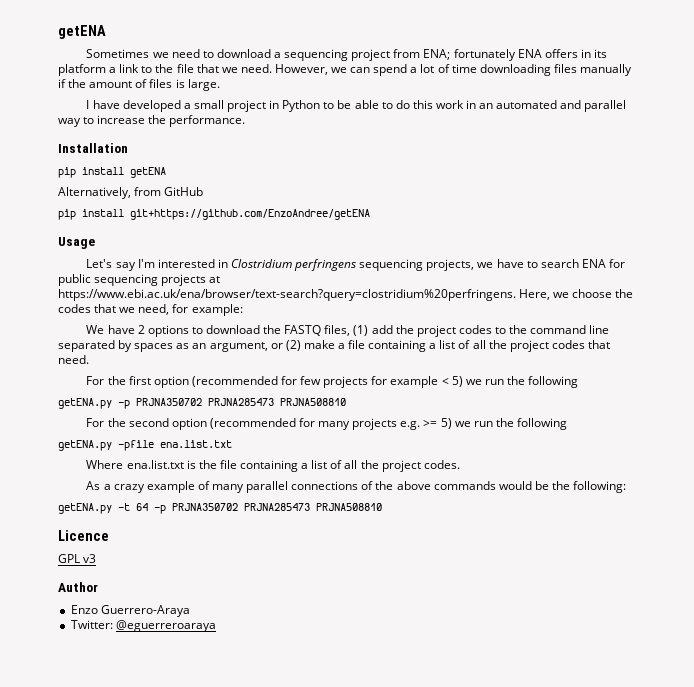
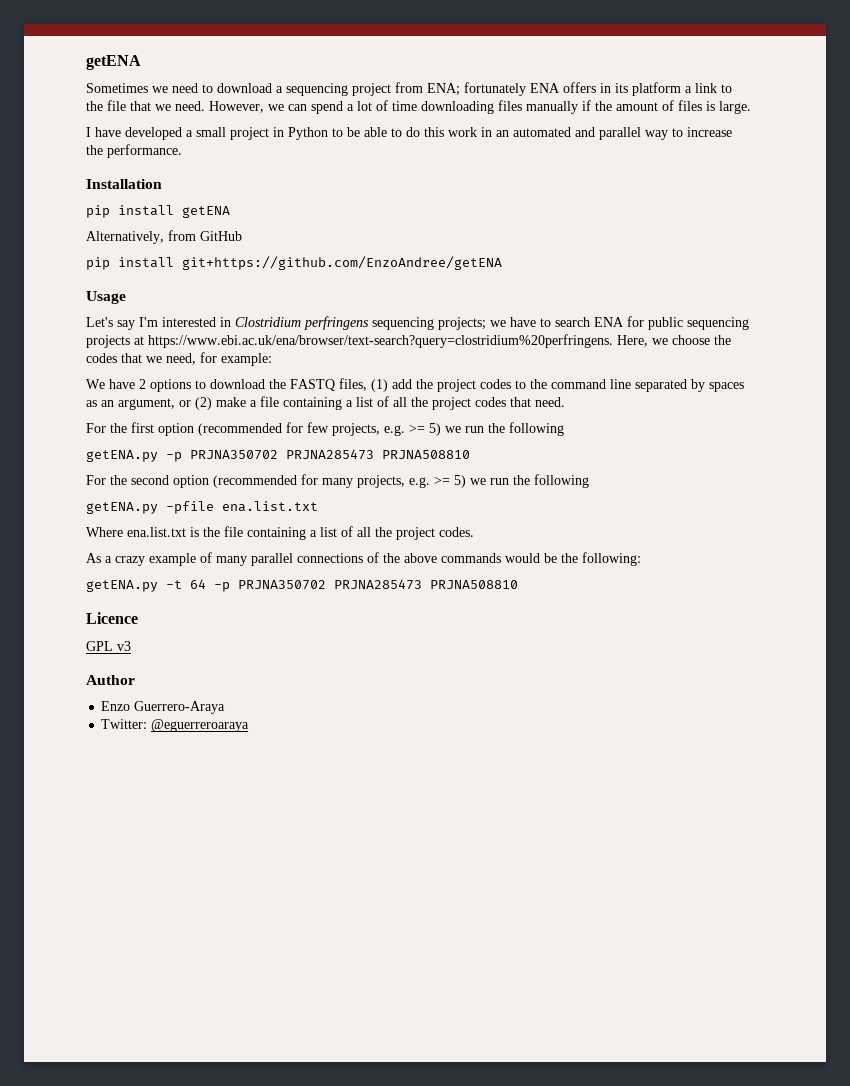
[426,259,475,271] projects, -> [438,317,486,330] projects;
[323,376,449,388] projects for example < -> [332,423,425,436] projects, e.g. >=
[352,418,398,430] projects -> [357,475,405,488] projects,

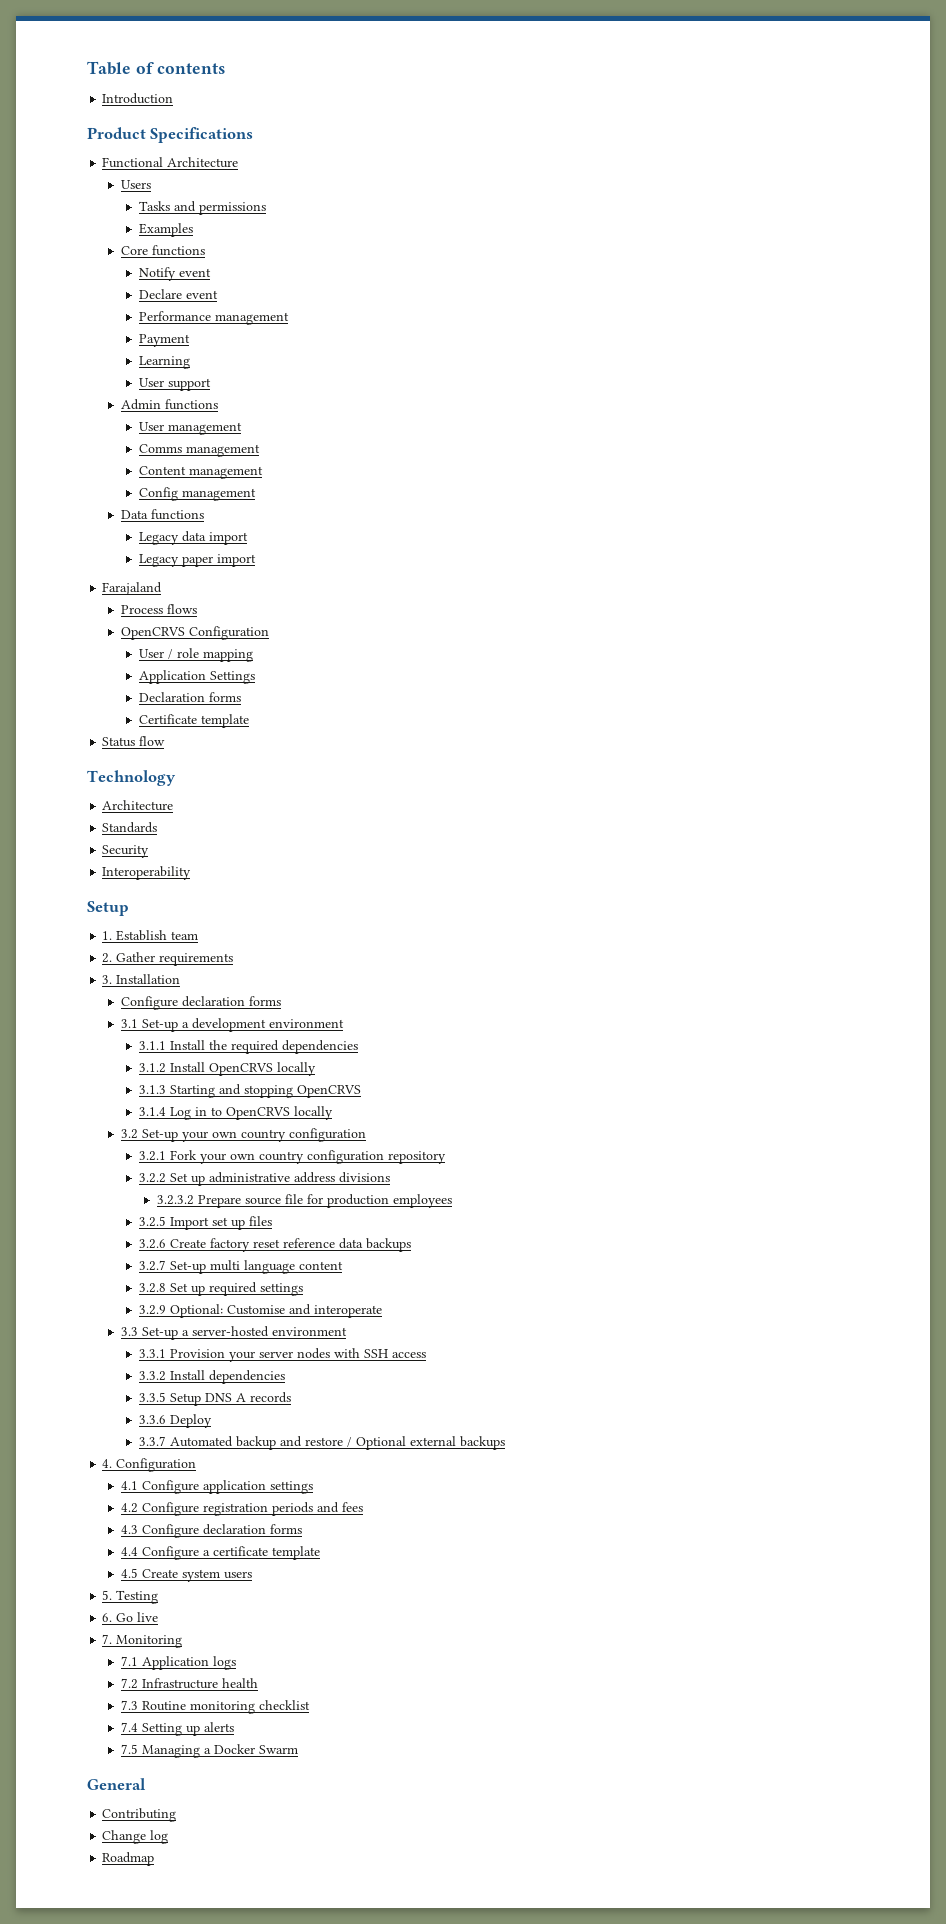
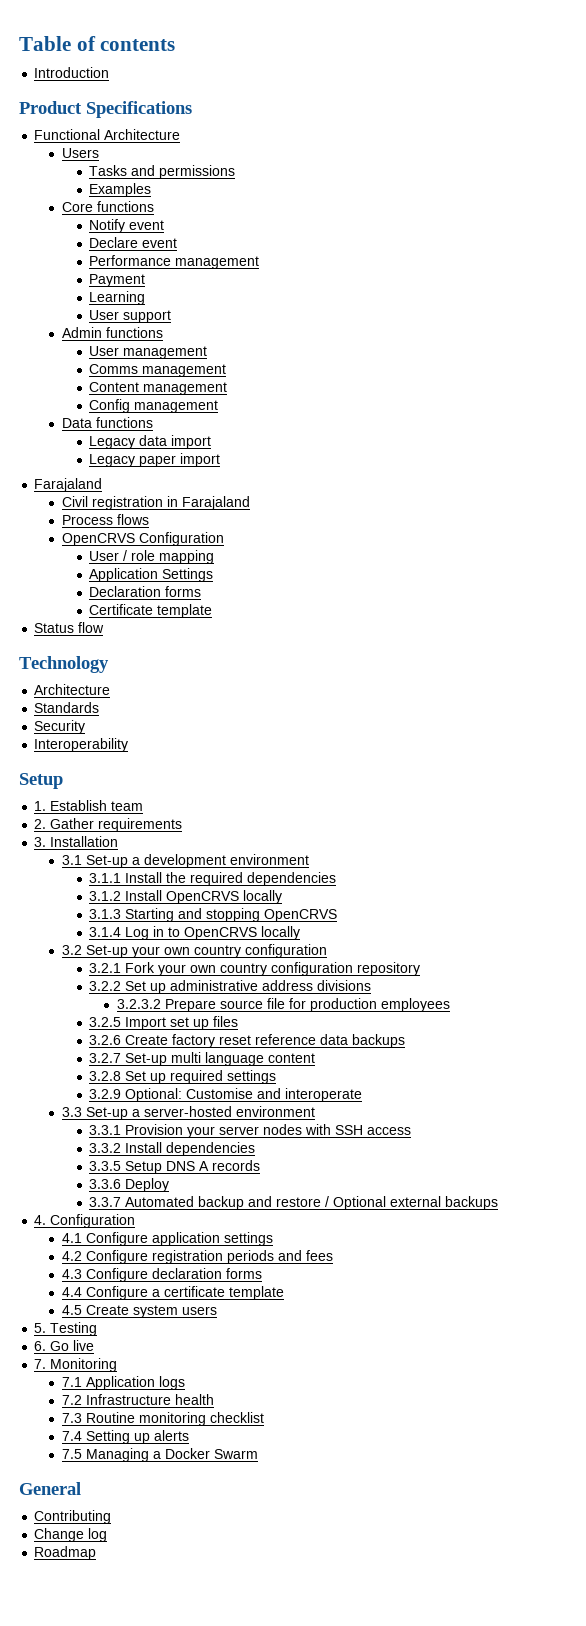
(163, 588) none -> [61,496,250,510] // Civil registration in Farajaland
[120,996,281,1010] // Configure declaration forms -> (119, 841) none

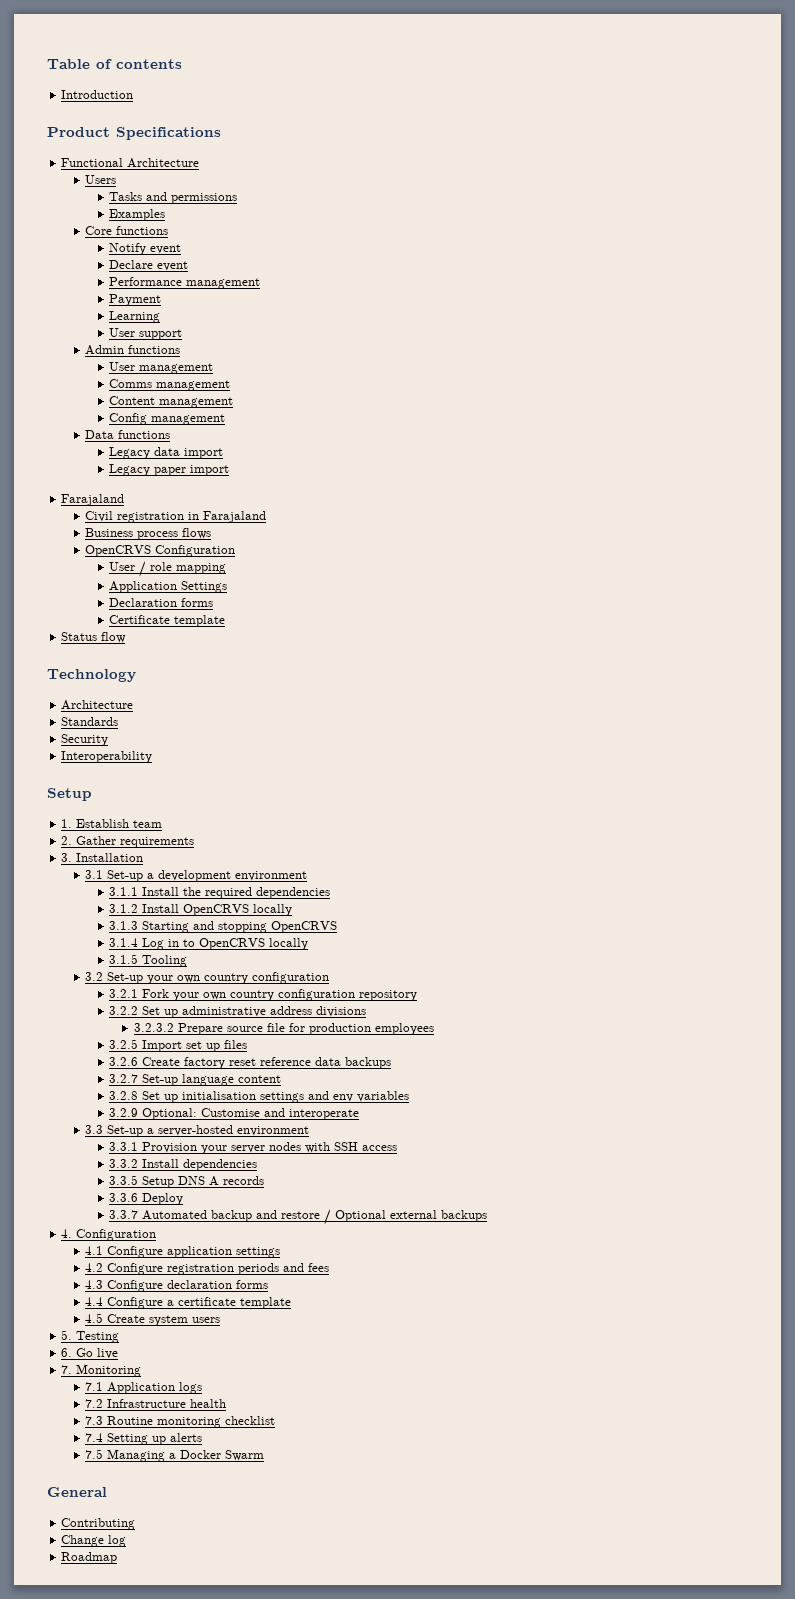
[61,515,113,525] Process -> [85,528,179,540] Business process
(301, 933) none -> [109,954,188,967] // 3.1.5 Tooling
[171,1052,202,1063] multi -> (179, 1080) none
[170,1070,277,1084] required settings -> [182,1091,410,1103] initialisation settings and env variables

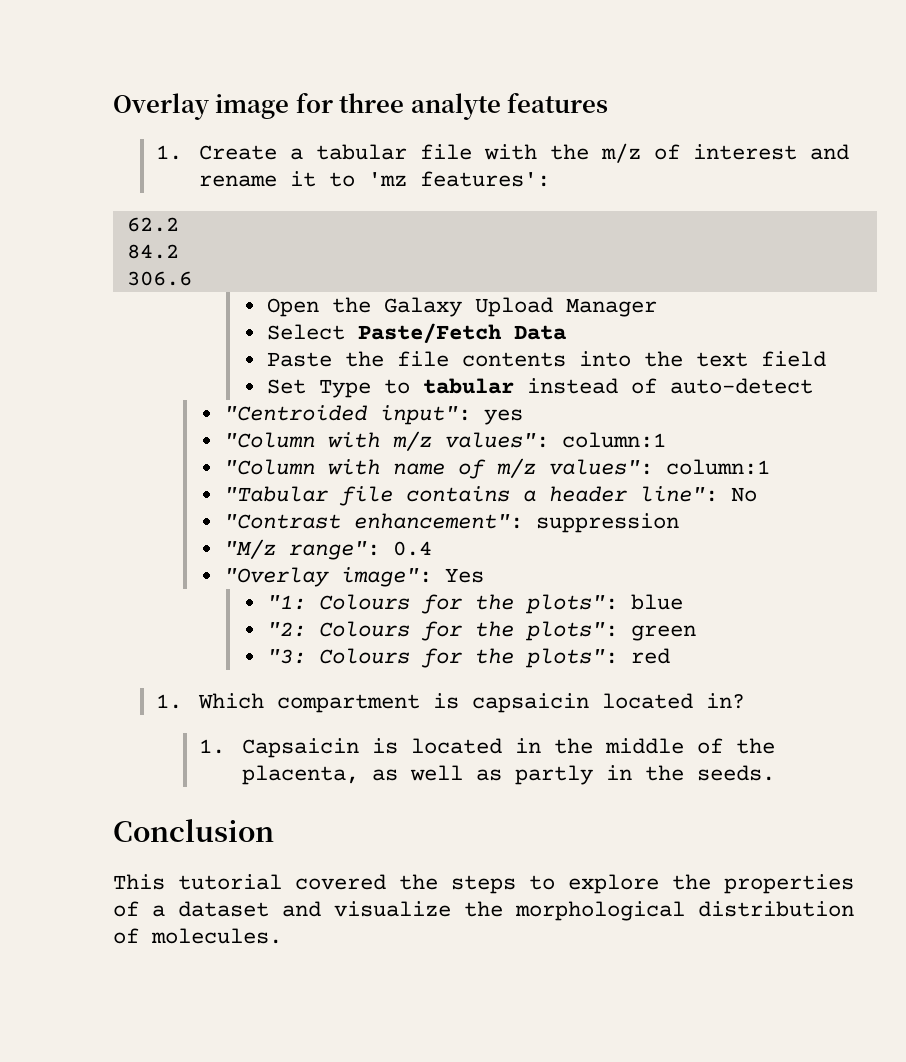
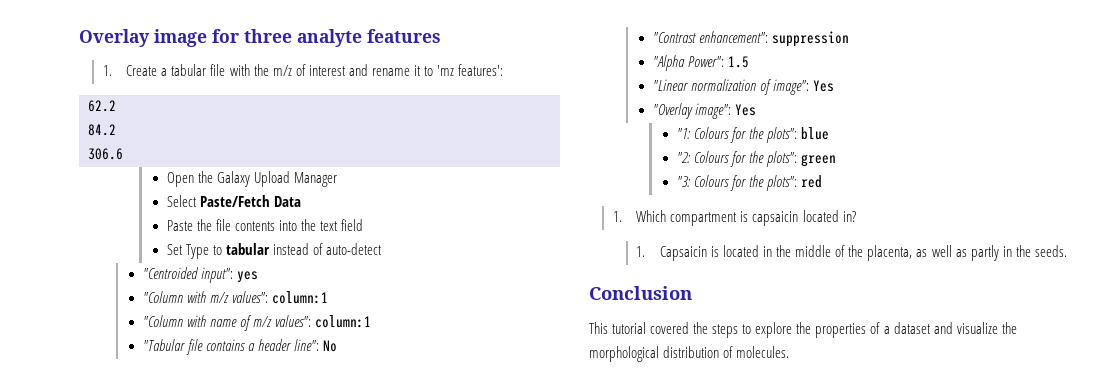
[223,539,432,560] "M/z range": 0.4 -> [652,55,749,71] [652,79,835,95] "Alpha Power": 1.5 // "Linear normalization of image": Yes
○ ○ ○
Write out the listing above in full, word for word, with no pictures.

[426,259,475,271] projects, -> [438,317,486,330] projects;
[323,376,449,388] projects for example < -> [332,423,425,436] projects, e.g. >=
[352,418,398,430] projects -> [357,475,405,488] projects,

(163, 588) none -> [61,496,250,510] // Civil registration in Farajaland
[120,996,281,1010] // Configure declaration forms -> (119, 841) none

[61,515,113,525] Process -> [85,528,179,540] Business process
(301, 933) none -> [109,954,188,967] // 3.1.5 Tooling
[171,1052,202,1063] multi -> (179, 1080) none
[170,1070,277,1084] required settings -> [182,1091,410,1103] initialisation settings and env variables

[223,539,432,560] "M/z range": 0.4 -> [652,55,749,71] [652,79,835,95] "Alpha Power": 1.5 // "Linear normalization of image": Yes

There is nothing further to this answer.